- [THE TASK] On every line of the listing, check for "Night"; copy the lines that have it.
Segment Start: SOURCE MATERIAL
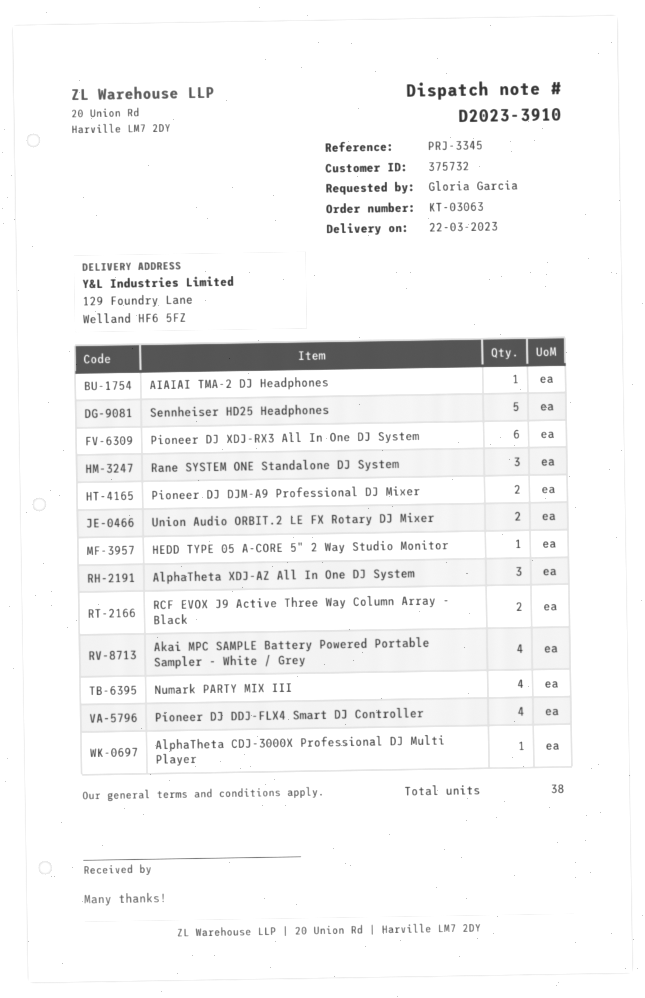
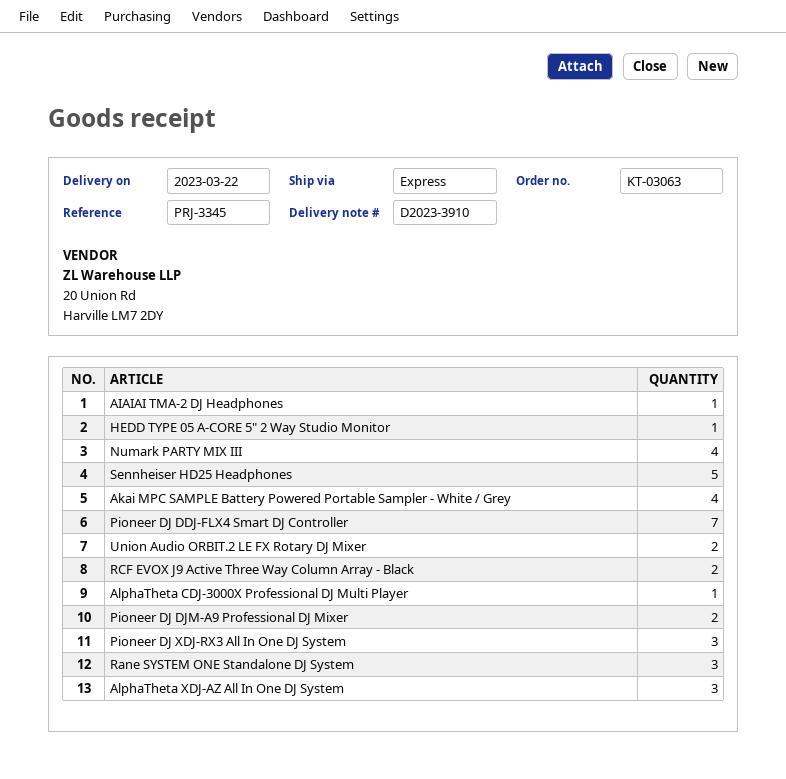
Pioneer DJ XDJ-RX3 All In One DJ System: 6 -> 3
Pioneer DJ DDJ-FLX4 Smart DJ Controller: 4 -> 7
Segment End: SOURCE MATERIAL
Segment Start: SOURCE MATERIAL
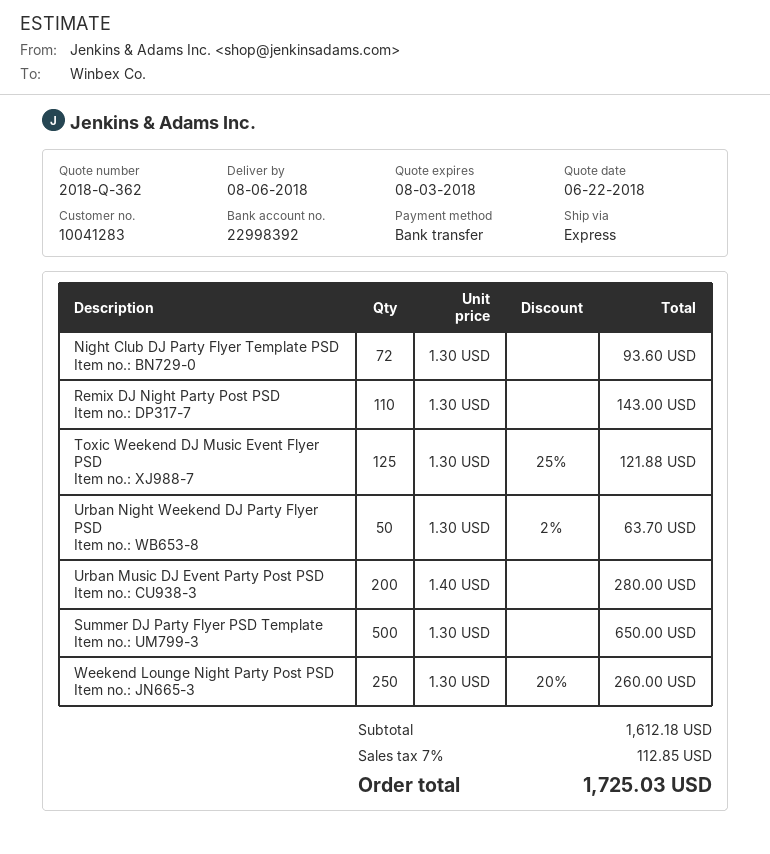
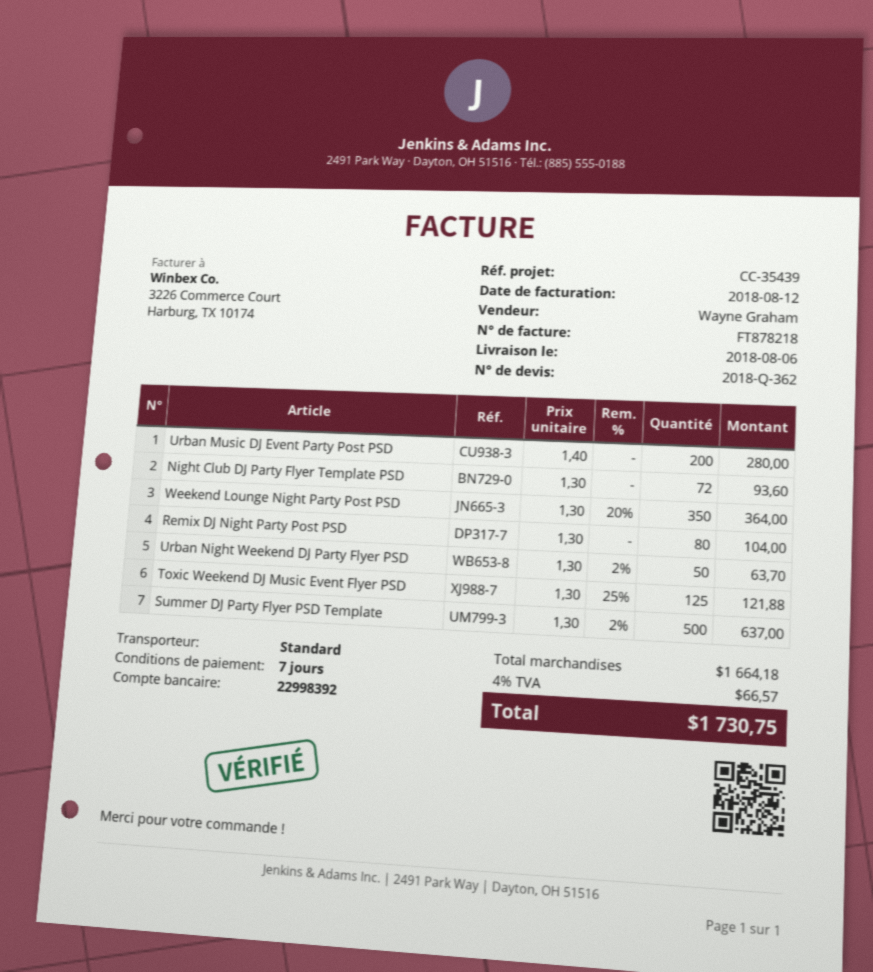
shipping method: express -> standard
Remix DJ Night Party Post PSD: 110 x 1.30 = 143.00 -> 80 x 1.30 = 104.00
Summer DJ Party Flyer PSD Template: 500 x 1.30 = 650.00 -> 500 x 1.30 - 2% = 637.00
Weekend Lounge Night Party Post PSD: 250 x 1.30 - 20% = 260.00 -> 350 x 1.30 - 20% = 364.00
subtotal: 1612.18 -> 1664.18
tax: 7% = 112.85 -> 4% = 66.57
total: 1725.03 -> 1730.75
Segment End: SOURCE MATERIAL
- [RESPONSE TO THE TASK]
Remix DJ Night Party Post PSD: 110 x 1.30 = 143.00 -> 80 x 1.30 = 104.00
Weekend Lounge Night Party Post PSD: 250 x 1.30 - 20% = 260.00 -> 350 x 1.30 - 20% = 364.00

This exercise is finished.